Avro is a data serialization system that includes a binary format that is used natively by Hadoop utilities such as Pig and Hive. Because it is a binary format, Avro data takes up less network bandwidth than text-based formats such as CSV. In addition, you can choose to compress the data even further by setting the avro.compress property to true, as in the previous example.

When you select Avro as the output format, VoltDB writes out an accompanying schema definition as a JSON document. For compatibility purposes, the stream name and columns names are converted, removing underscores and changing the resulting words to lowercase with initial capital letters (sometimes called "camelcase"). The stream name is given an initial capital letter, while columns names start with a lowercase letter. For example, the stream EMPLOYEE_DATA and its column named EMPLOYEE_iD would be converted to EmployeeData and employeeId in the Avro schema.

By default, the Avro schema is written to a local file on the VoltDB database server. However, you can specify an alternate location, including a webHDFS URL. So, for example, you can store the schema in the same HDFS repository as the data by setting the avro.schema.location property, as shown in the preceding example.

See the Apache Avro web site for more details on the Avro format.

15.7.3. Exporting to Hadoop Using Kerberos Security

If the WebHDFS service to which you are exporting data is configured to use Kerberos security, the VoltDB servers must be able to authenticate using Kerberos as well. To do this, you must perform the following two extra steps:

  • Configure Kerberos security for the VoltDB cluster itself

  • Enable Kerberos authentication in the export configuration

The first step is to configure the VoltDB servers to use Kerberos as described in Section 12.8, “Integrating Kerberos Security with VoltDB”. Because use of Kerberos authentication for VoltDB security changes how the clients connect to the database cluster, It is best to set up, enable, and test Kerberos authentication first to ensure your client applications work properly in this environment before trying to enable Kerberos export as well.

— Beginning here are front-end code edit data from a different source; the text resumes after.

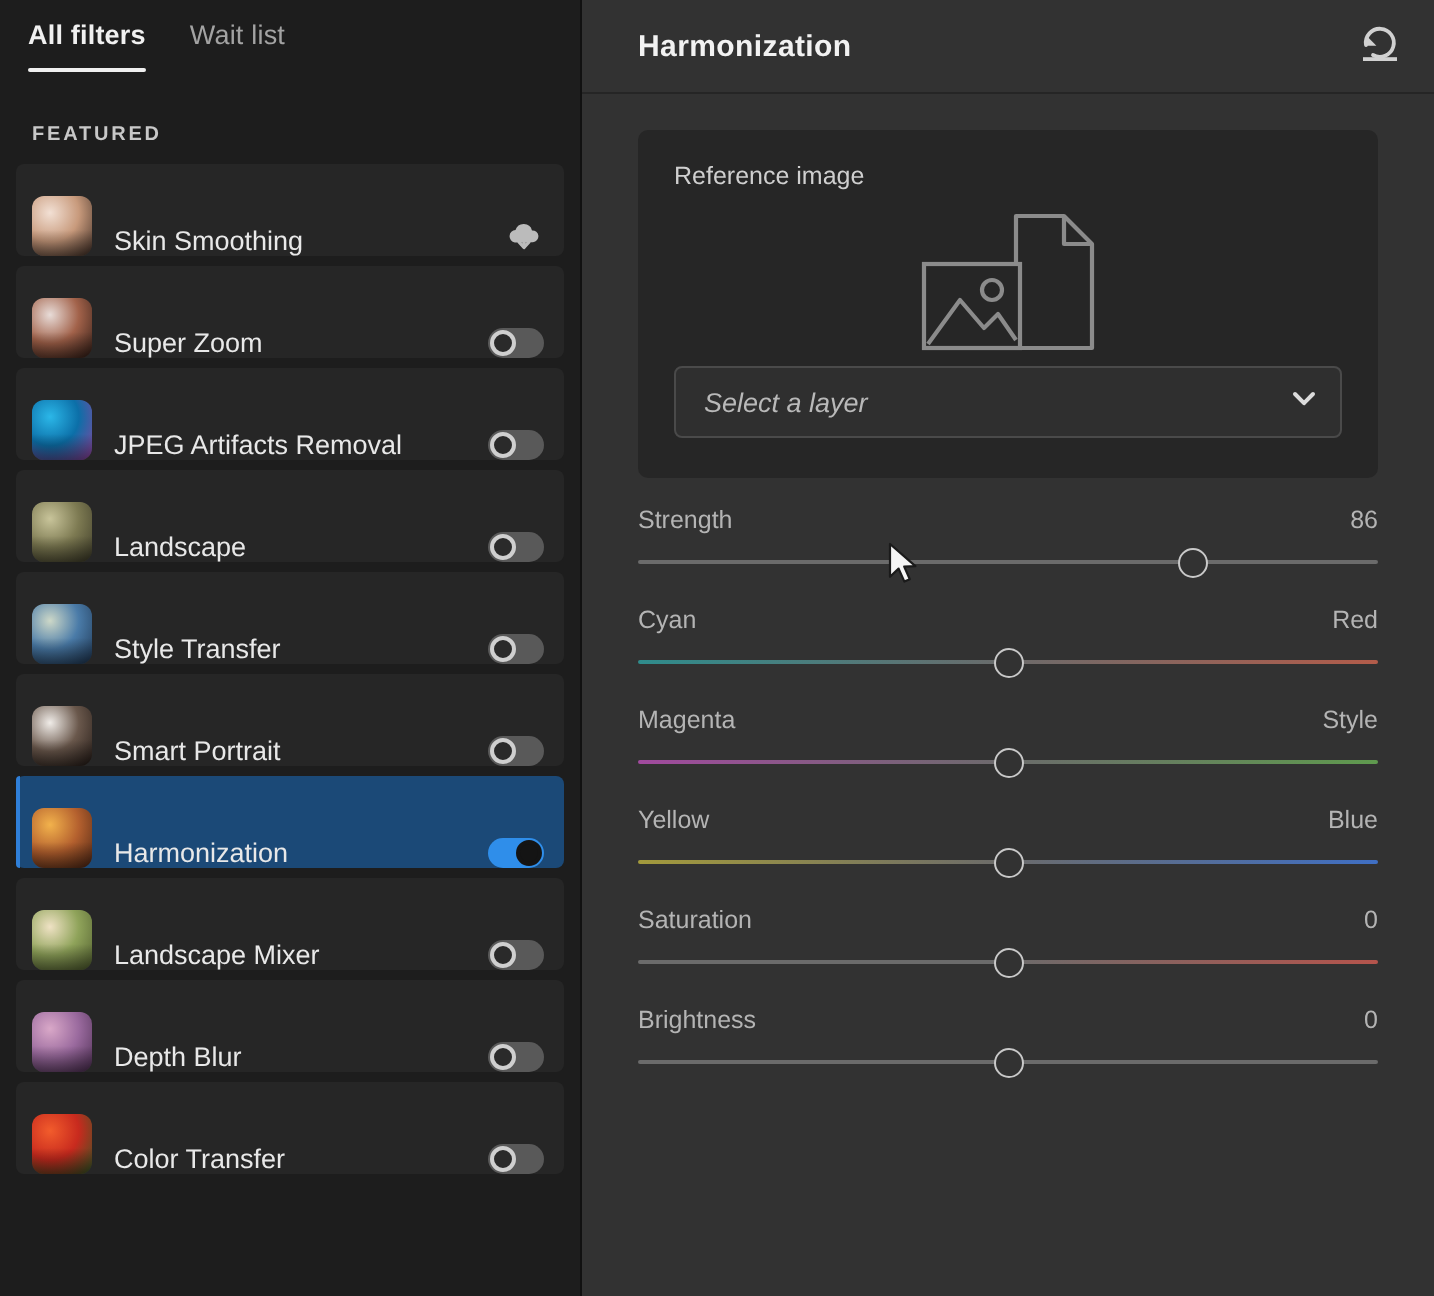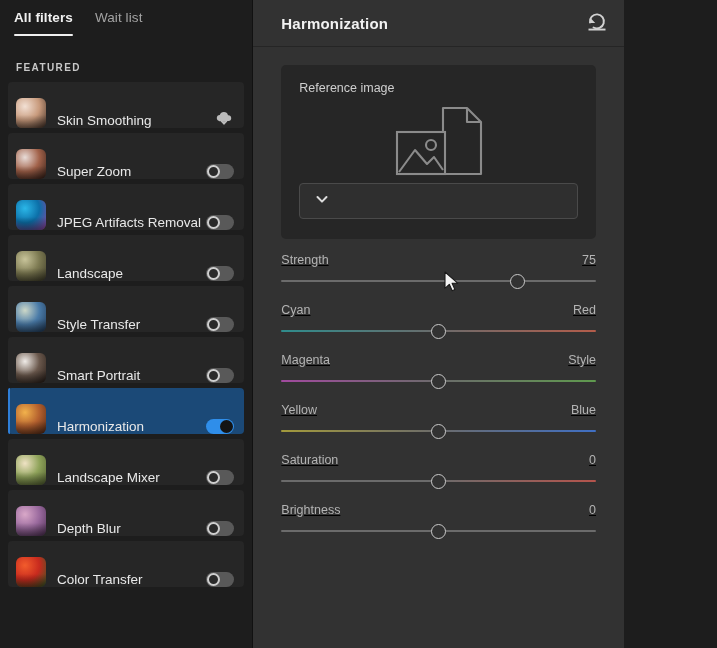--- a/index.html
+++ b/index.html
@@ -2,21 +2,21 @@
 <html><head>
 <meta charset="utf-8">
 <style>
   * { box-sizing: border-box; margin: 0; padding: 0; }
   html, body {
     width: 717px; height: 648px;
     background: #1d1d1d;
     font-family: "Liberation Sans", sans-serif;
     overflow: hidden;
   }
-  #app { position: relative; width: 624px; height: 648px; display: flex; }
+  #app { position: relative; width: 717px; height: 648px; display: flex; }
 
   
   #left-panel {
     width: 290px; height: 648px;
     background: #1d1d1d;
     position: relative;
     overflow: hidden;
   }
   #tabs {
     display: flex; align-items: flex-start;
@@ -151,21 +151,21 @@
     display: flex; align-items: center;
     padding: 0 10px 0 14px;
     cursor: pointer;
   }
   #layer-select-text {
     flex: 1 1 auto;
     font-size: 13.5px; font-style: italic; color: #b9b9b9;
   }
 
   
-  #sliders { padding: 14px 28px 0 28px; text-decoration: underline; }
+  #sliders { padding: 14px 28px 0 28px; }
   .slider { margin-bottom: 21px; }
   .slider-head {
     display: flex; align-items: baseline;
     margin-bottom: 13px;
   }
   .slider-label { font-size: 12.5px; color: #b4b4b4; flex: 1 1 auto; }
   .slider-right { font-size: 12.5px; color: #b4b4b4; }
   .slider-track {
     position: relative;
     height: 2px;
@@ -327,34 +327,35 @@
 
             <g>
               <rect x="16" y="32" width="48" height="42" fill="#262626" stroke="#8b8b8b" stroke-width="2.1"></rect>
               <circle cx="50" cy="45" r="5" fill="none" stroke="#8b8b8b" stroke-width="2.1"></circle>
               <path d="M18 72 L34 50 L46 64 L53 57 L62 70" fill="none" stroke="#8b8b8b" stroke-width="2.1" stroke-linejoin="round"></path>
             </g>
           </svg>
         </div>
 
         <div id="layer-select">
+          <span id="layer-select-text">Select a layer</span>
           <span>
             <svg width="16" height="16" viewBox="0 0 16 16" aria-hidden="true">
               <path d="M3.5 6 L8 10.6 L12.5 6" fill="none" stroke="#dcdcdc" stroke-width="2" stroke-linecap="round" stroke-linejoin="round"></path>
             </svg>
           </span>
         </div>
       </div>
     </div>
 
     <div id="sliders">
         <div class="slider">
           <div class="slider-head">
             <span class="slider-label">Strength</span>
-            <span class="slider-right">75</span>
+            <span class="slider-right">86</span>
           </div>
           <div class="slider-track">
             <div class="slider-handle" style="left: 75%;"></div>
           </div>
         </div>
         <div class="slider">
           <div class="slider-head">
             <span class="slider-label">Cyan</span>
             <span class="slider-right">Red</span>
           </div>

Once you have Kerberos authentication working for the VoltDB cluster, you can enable Kerberos authentication in the configuration of the WebHDFS export target as well. Enabling Kerberos authentication in the HTTP connector only requires one additional property, kerberos.enable, to be set. To use Kerberos authentication, set the property to "true". For example:

<export>
   <configuration target="hadoop" enabled="true" type="http">
     <property name="endpoint">
       http://myhadoopsvr/webhdfs/v1/%t/data%p-%g.%d.csv
     </property>
     <property name="type">csv</property>
     <property name="kerberos.enable">true</property>
  </configuration>
</export>

Note that Kerberos authentication is only supported for WebHDFS endpoints.